Her hips thrust upwards; her hand on her clit was just a blur. Her back arched upwards too as a long loud moan escaped her lips. She dug her fingers deep into herself as the waves of pleasure wracked her body. Her stomach clenched with each wave and she was drawn almost to the sitting position each time the burst of pleasure gripped her, but for the whole time of her orgasm, her other hand never left my pussy. It was the first time I had watched anyone cum so openly, and it spurred my own arousal almost to its peak.

As her pleasure was lessened, she turned towards me and showed me her soaking wet hand that had come from between her legs. She smiled and moved it slowly towards my open pussy, and for the first time ever, my pussy juices were mixed with another. Her free hand pulled up one side of my bikini top, exposing an aching nipple. She put her mouth to it as her wet fingers found my clit.
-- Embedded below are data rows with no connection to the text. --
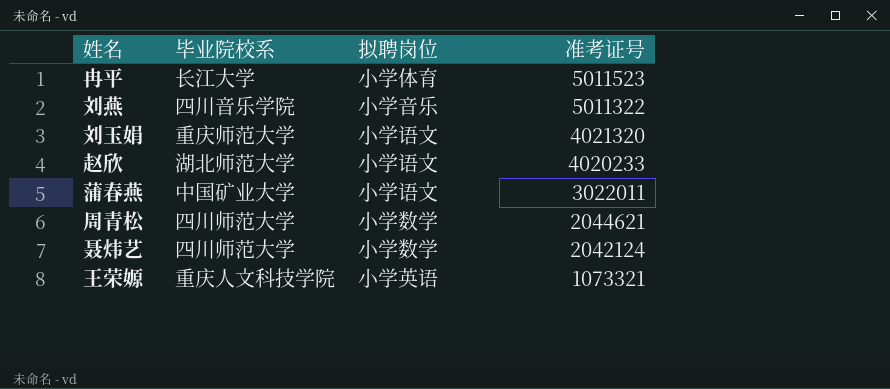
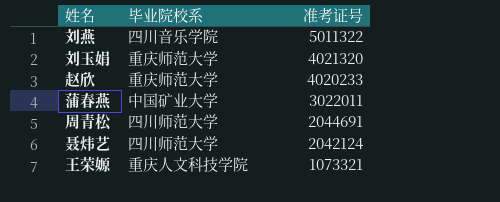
column 拟聘岗位 | position: 3 -> none
row 冉平: 长江大学 | 小学体育 | 5011523 -> none
赵欣 | 毕业院校系: 湖北师范大学 -> 重庆师范大学
周青松 | 准考证号: 2044621 -> 2044691

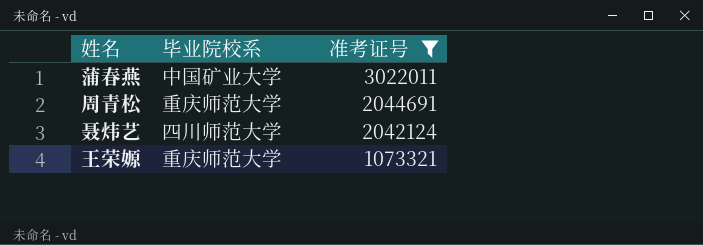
filter: none -> 准考证号 <= 3022011
周青松 | 毕业院校系: 四川师范大学 -> 重庆师范大学
王荣嫄 | 毕业院校系: 重庆人文科技学院 -> 重庆师范大学

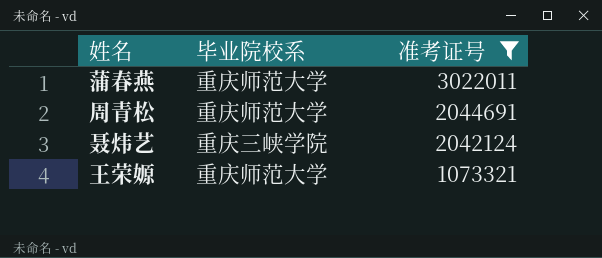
蒲春燕 | 毕业院校系: 中国矿业大学 -> 重庆师范大学
聂炜艺 | 毕业院校系: 四川师范大学 -> 重庆三峡学院

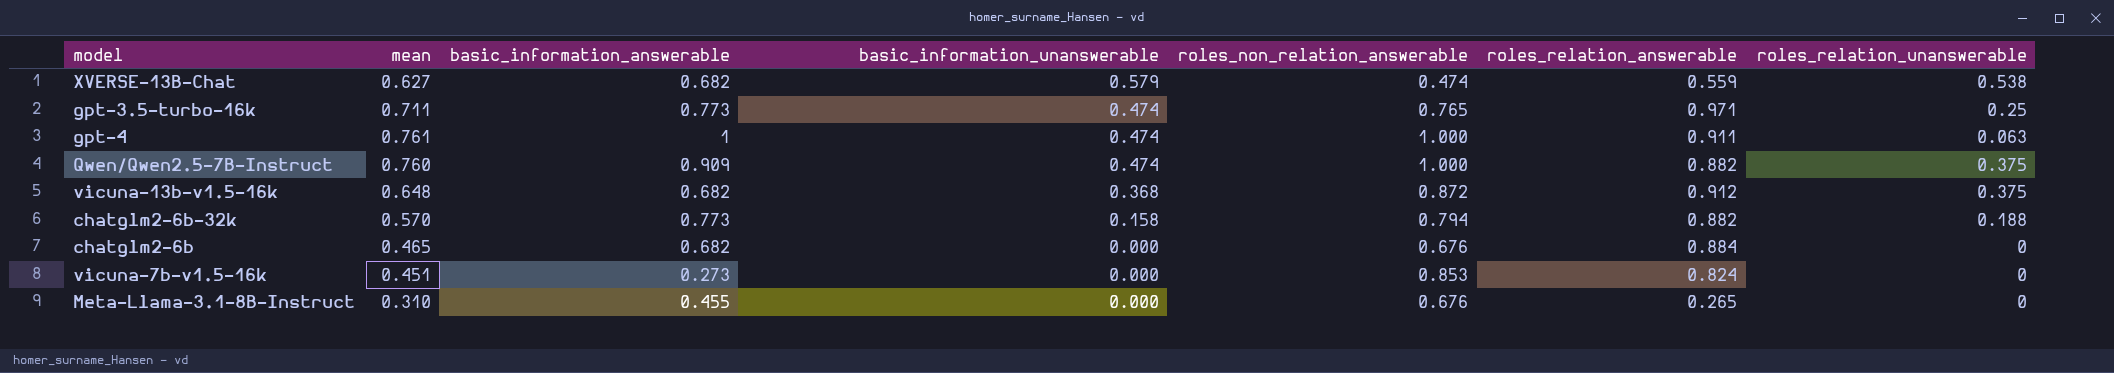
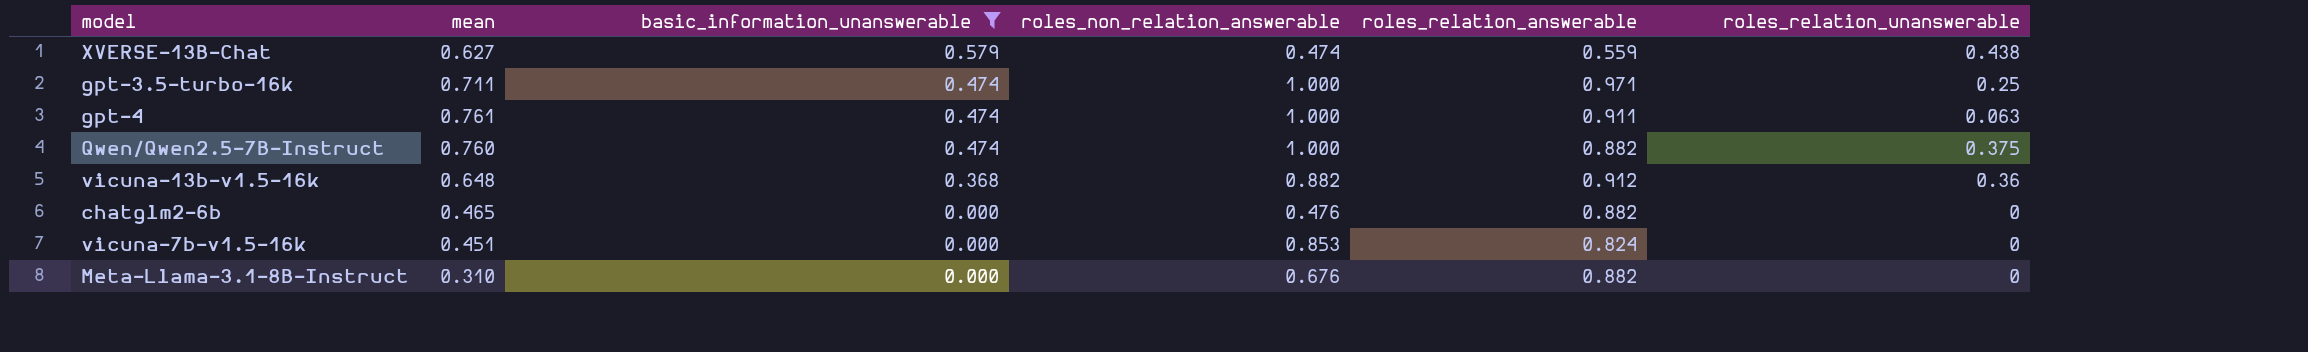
filter: none -> basic_information_unanswerable != 0.158
column basic_information_answerable | position: 3 -> none
XVERSE-13B-Chat | roles_relation_unanswerable: 0.538 -> 0.438
gpt-3.5-turbo-16k | roles_non_relation_answerable: 0.765 -> 1.000
vicuna-13b-v1.5-16k | roles_non_relation_answerable: 0.872 -> 0.882
vicuna-13b-v1.5-16k | roles_relation_unanswerable: 0.375 -> 0.36
chatglm2-6b | roles_non_relation_answerable: 0.676 -> 0.476
chatglm2-6b | roles_relation_answerable: 0.884 -> 0.882
Meta-Llama-3.1-8B-Instruct | roles_relation_answerable: 0.265 -> 0.882

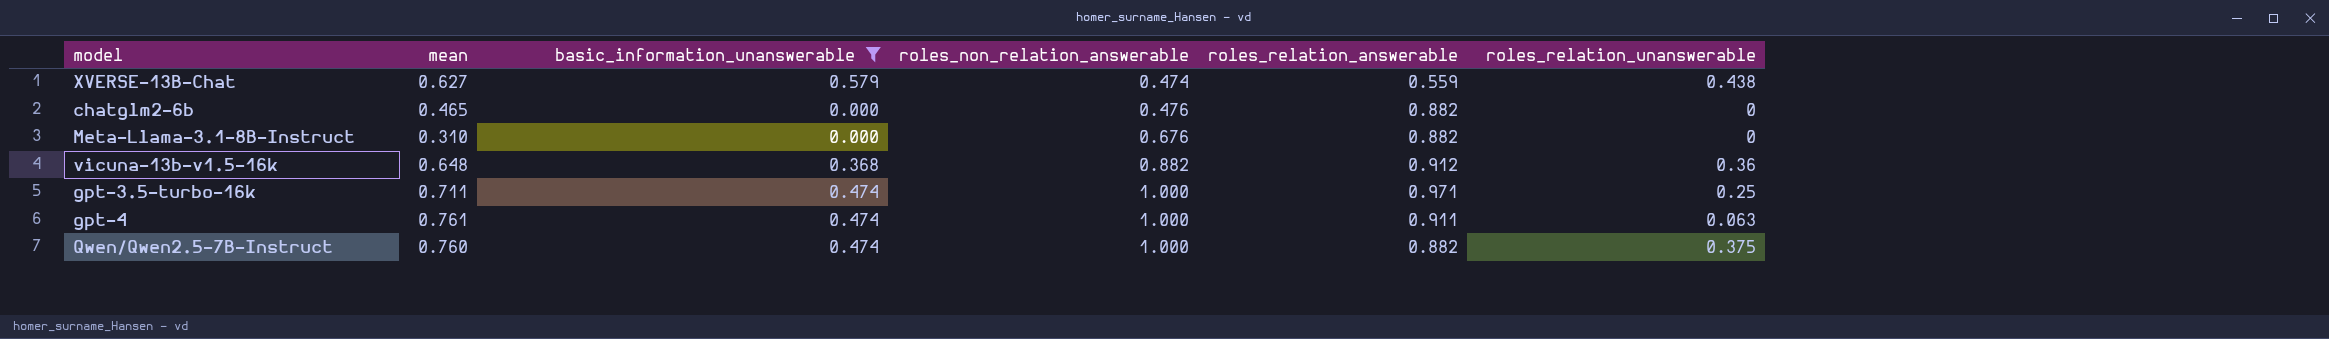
row order: basic_information_unanswerable descending -> roles_non_relation_answerable ascending
row vicuna-7b-v1.5-16k: 0.451 | 0.000 | 0.853 | 0.824 | 0 -> none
She moved her hand with such intent and vigour, and along with the delicious feeling of my nipple being sucked into her mouth, my own orgasm crashed through into my conscious. I bit my bottom lip to reduce the sounds but it seemed like I screamed aloud with pleasure as the electric shock spread through me, my toes curled, and my stomach clenched too as wave after wave of intense pleasure washed over and over and over me. I collapsed back into the hammock and held her rampant hand still for a few seconds as the sensations spread like a warmth throughout my whole body.

We both laid there, half dead from the exertion and pleasure, close together feeling each other's closeness; feeling each other's laboured breathing ease as we came down off the mountain. I was still confused, but less so, but I wasn't overly worried, it all felt so natural and right. I worried that it was just the arousal talking but I would have to wait and see wouldn't I? A dog barked over the fence and I looked around suddenly nervously, suddenly aware that while we were largely screened from view, we weren't necessarily completely hidden from all angles. I prompted Helen to move from the hammock and we both picked up our bikini bottoms as I heard the car door slam again. Next door's car was obviously back again. I slipped my bikini bottoms on again, and Helen did too, although there was still little point with hers, I noticed.

The next hour or so wasn't as awkward as I thought it might have been. We swam again, played with the ball in the pool, hugged, held each other and Helen even gave me a small kiss when I complimented her on her body. It was really very relaxing and sweet. We sat in the hammock together and talked, really talked. She told me about Ian's brother, their sex life, their problems, even some their very sexy early encounters, but there was no barriers, no pretense. I had my friend still, even after her admission, although, I struck me that I hadn't actually said anything about her confession, although, were my actions after and during the confession an answer of sorts? Had I tacitly agreed that I found her advances sexy or that it was ok for us to explore? It was sexy and I suppose I did give agreement, otherwise I would have stopped her wouldn't I? Perhaps the uncertainty wasn't completely eliminated, but it certainly felt good right now.